Government-funded broadband projects have led to higher speeds and lower prices for U.S. small businesses, despite opposition from some in Congress, according to an auditor’s report.
Municipal broadband networks and federal broadband programs from the U.S. Federal Communications Commission, the National Telecommunications and Information Administration and the Rural Utilities Service generally have higher speeds and lower subscription costs than other broadband services, the U.S. Government Accountability Office said in a report released Monday. The GAO conducted the research at the request of a group of Democratic lawmakers.
Some of the federal programs were funded through the controversial American Recovery and Reinvestment Act, the $787 billion economic stimulus package passed by Congress in 2009. Several Republican critics of the law questioned the need for $7.2 billion in broadband programs in the ARRA.
But the GAO’s report “confirms the success of the Recovery Act’s broadband programs,” Representative Henry Waxman, a California Democrat, said in a statement. “Expanding broadband access and quality is critical for American competitiveness in the 21st century global economy. These were public dollars well spent.”
Right wing fighting federal broadband
Government-funded broadband services continue to be controversial. On Friday, Randolph May, president of free-market think tank the Free State Foundation, wrote a column in the Washington Times criticizing an FCC proposal to encourage more municipal broadband networks.
"Government systems pose inherent conflicts of interest with private-sector companies attempting to compete by investing tens of millions of dollars in building out new broadband networks,” May wrote. “Government networks generally are subsidized directly by the taxpayers or are backed by government bonds carrying below-market interest rates. They are granted special privileges, such as favored rights-of-way treatment, which are unavailable to their private-sector competitors.”

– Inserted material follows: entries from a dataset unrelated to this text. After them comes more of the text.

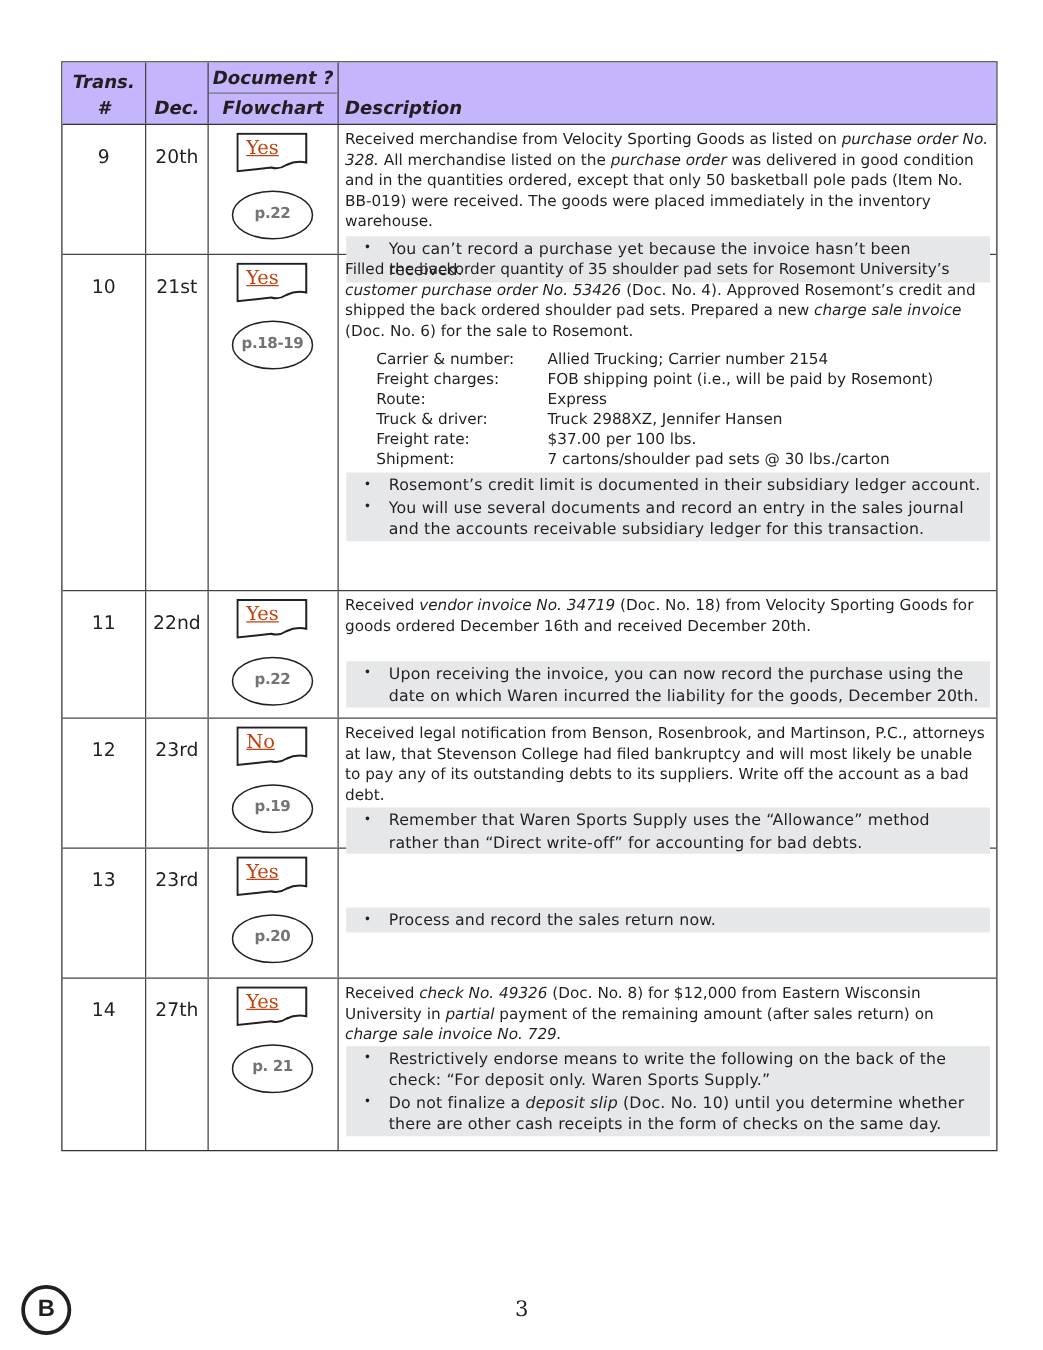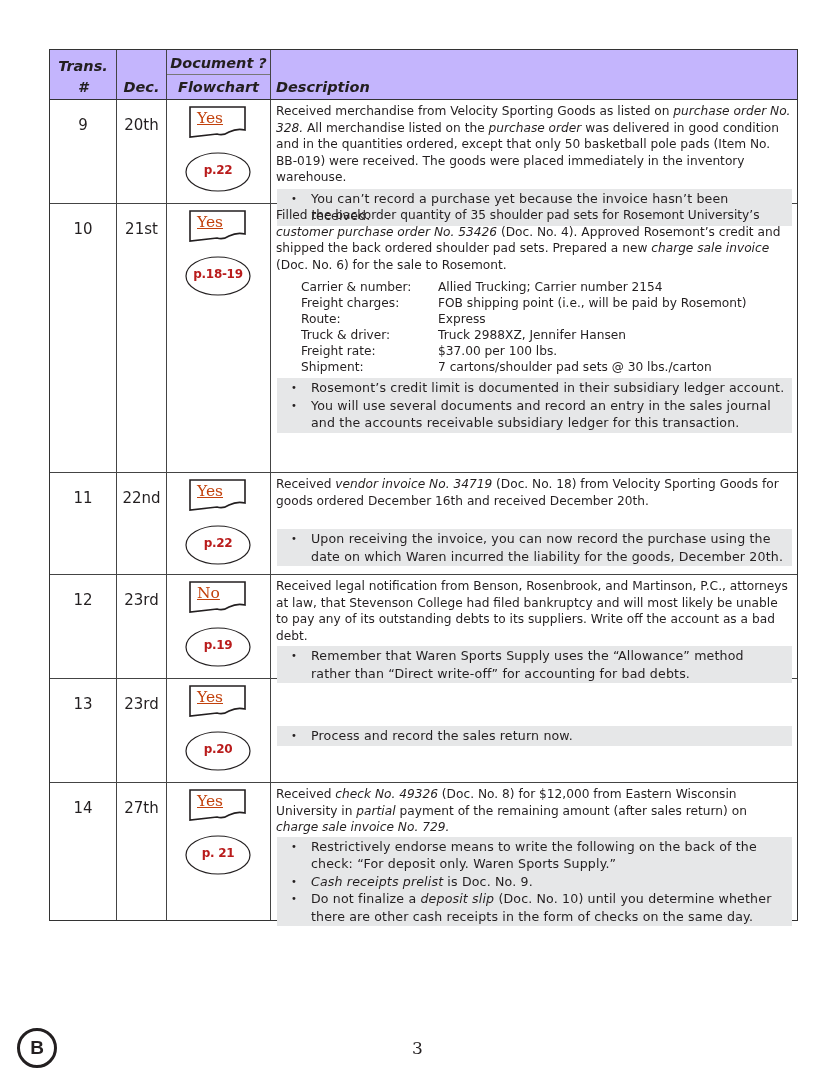"p.22" .ellipse .pg { color: #b91c1c -> #737373 }
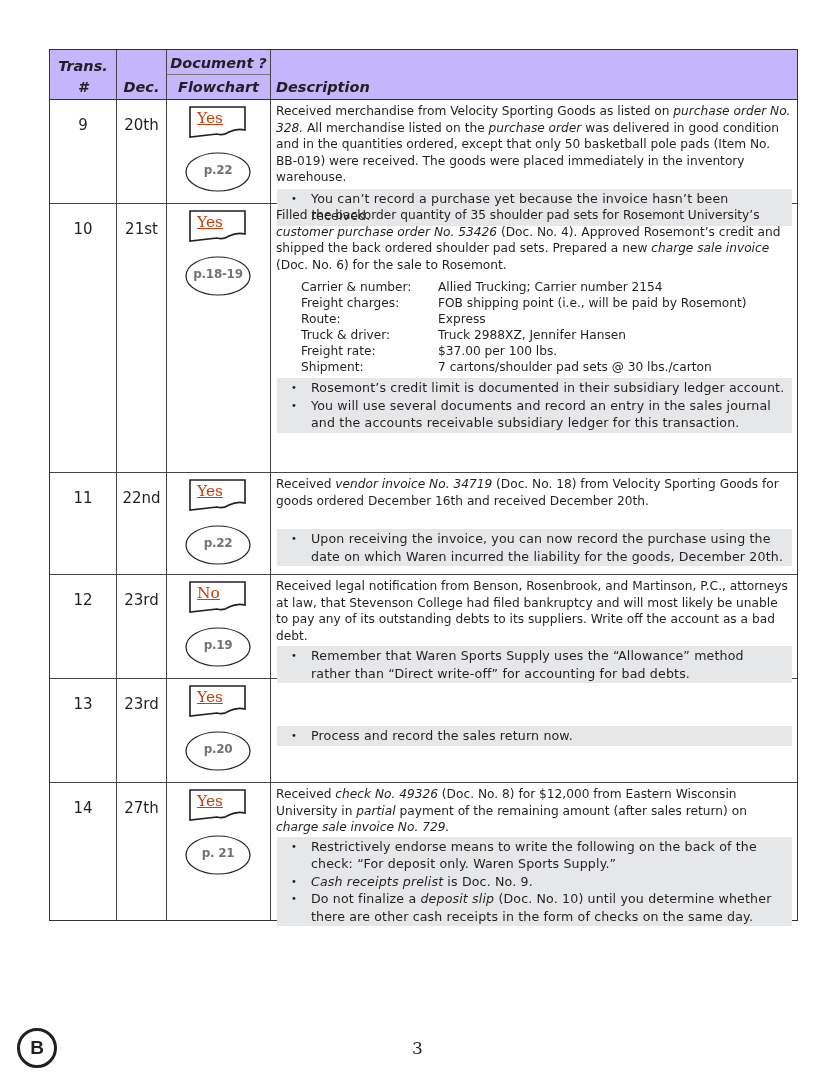"Cash receipts prelist is Doc." li { html: <li><i>Cash receipts prelist</i><span> is Doc. No. 9.</span></li> -> none }
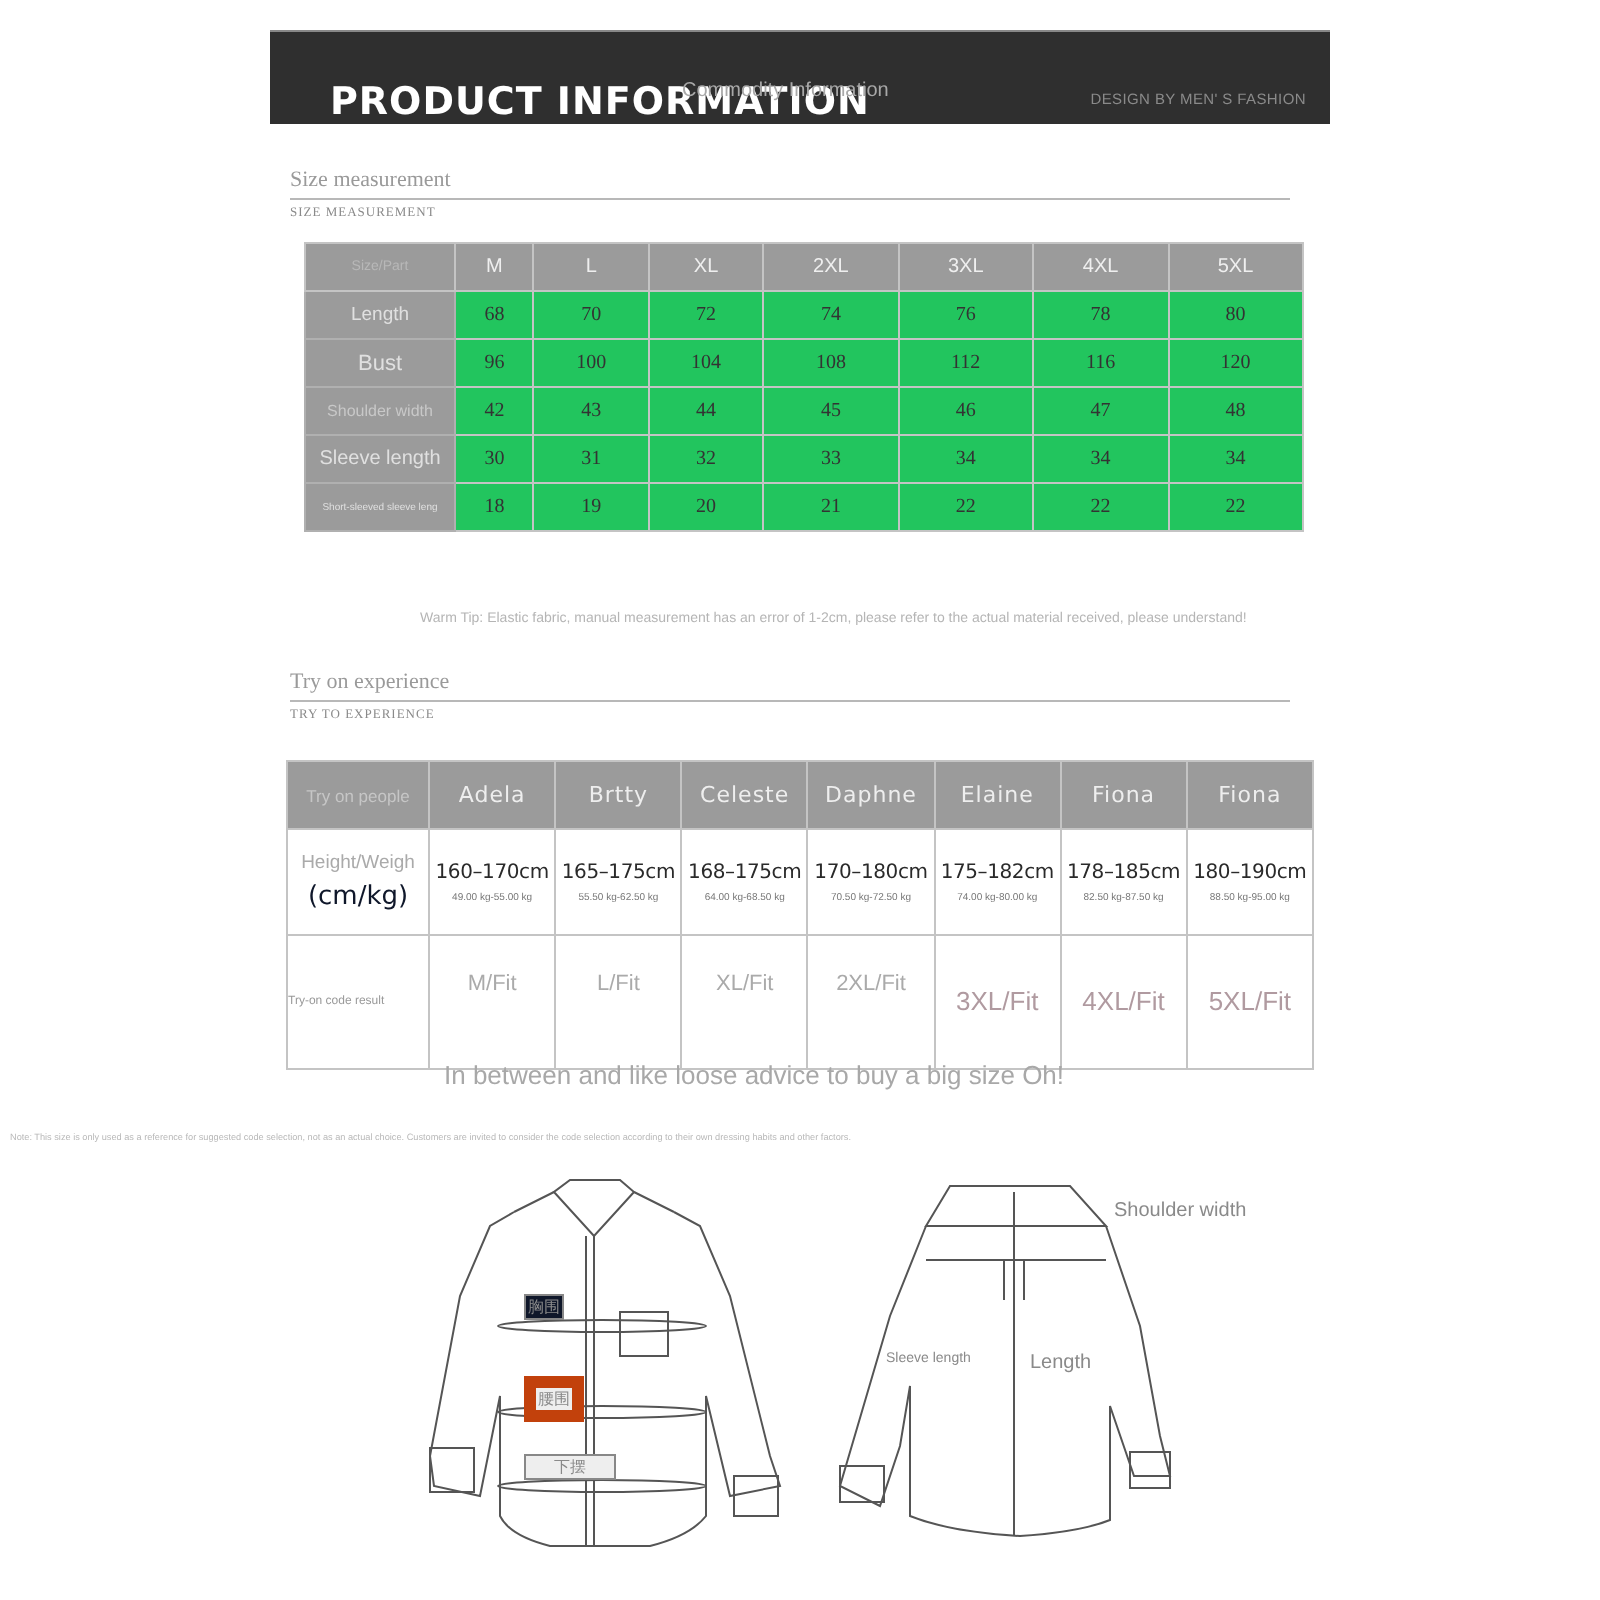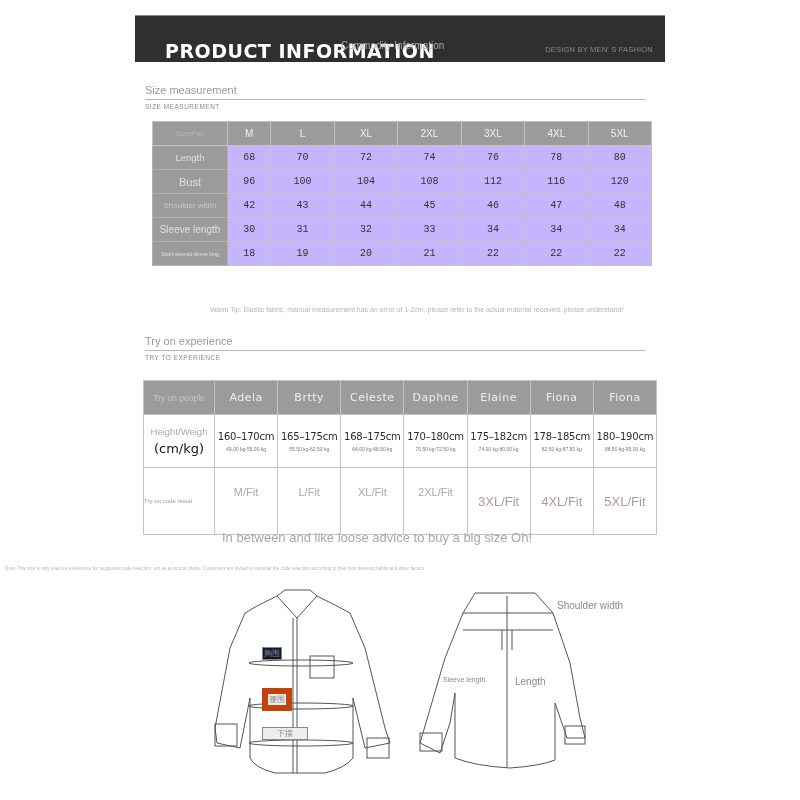"Size measurement" .sec-head { font-family: none -> Liberation Serif, serif }
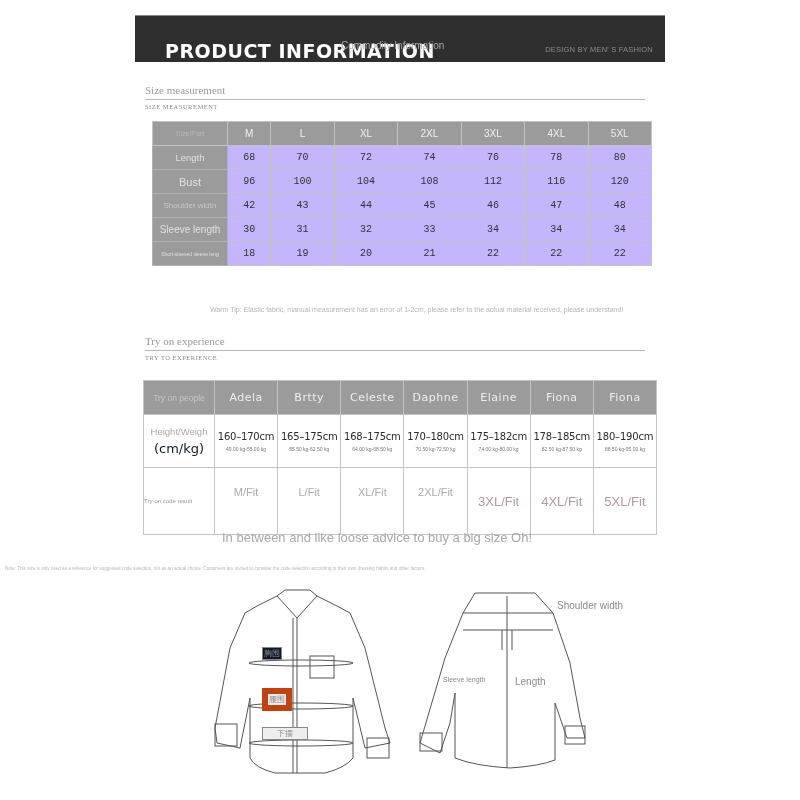"68" .size-table td.val { background: #c4b5fd -> #22c55e; font-family: Liberation Mono, monospace -> Liberation Serif, serif }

Some municipal broadband networks around the U.S. have experienced financial problems, May wrote. “The proper way to encourage competition is to remove existing, costly regulations that no longer are necessary in today’s competitive communications environment and to refrain from adopting or threatening to adopt new ones,” he added.
The GAO’s study compared 14 communities with government-funded broadband projects to 14 communities that haven’t received government funding and found that six of the 14 with government-funded projects had download speeds of more than 51 Mbps, compared to just three of the 14 communities that didn’t receive government funding. Twelve of the 14 government-funded communities had download speeds of 26 Mbps or greater, compared to nine of the other communities.
The government-funded broadband services charged about $11 less per month for 4-to-6Mbps service than providers in the same communities that didn’t receive government funding, and about $20 less per month than providers in communities without federally funded projects, the GAO said. The price differences were greater for higher speeds of broadband service.
The ARRA broadband programs weren’t aimed specifically at small businesses, but they have benefitted, the GAO report said. Agency investigators interviewed 27 small-business representatives in communities with government-funded broadband projects, and 20 of them reported higher speeds, the report said.
Eighteen of the 27 small businesses reported more reliable broadband service since the government funded networks were deployed, with many government-funded projects using fiber optic infrastructure. “These small businesses said they experience less network downtime and no significant slowdowns in speed at points in the day when usage increased,” the report said.
In northwest Minnesota, a broadband provider used funds from the Rural Utilities Service to replace copper with fiber optic lines and increase download speeds from about 1Mbps to 30Mbps, the GAO said.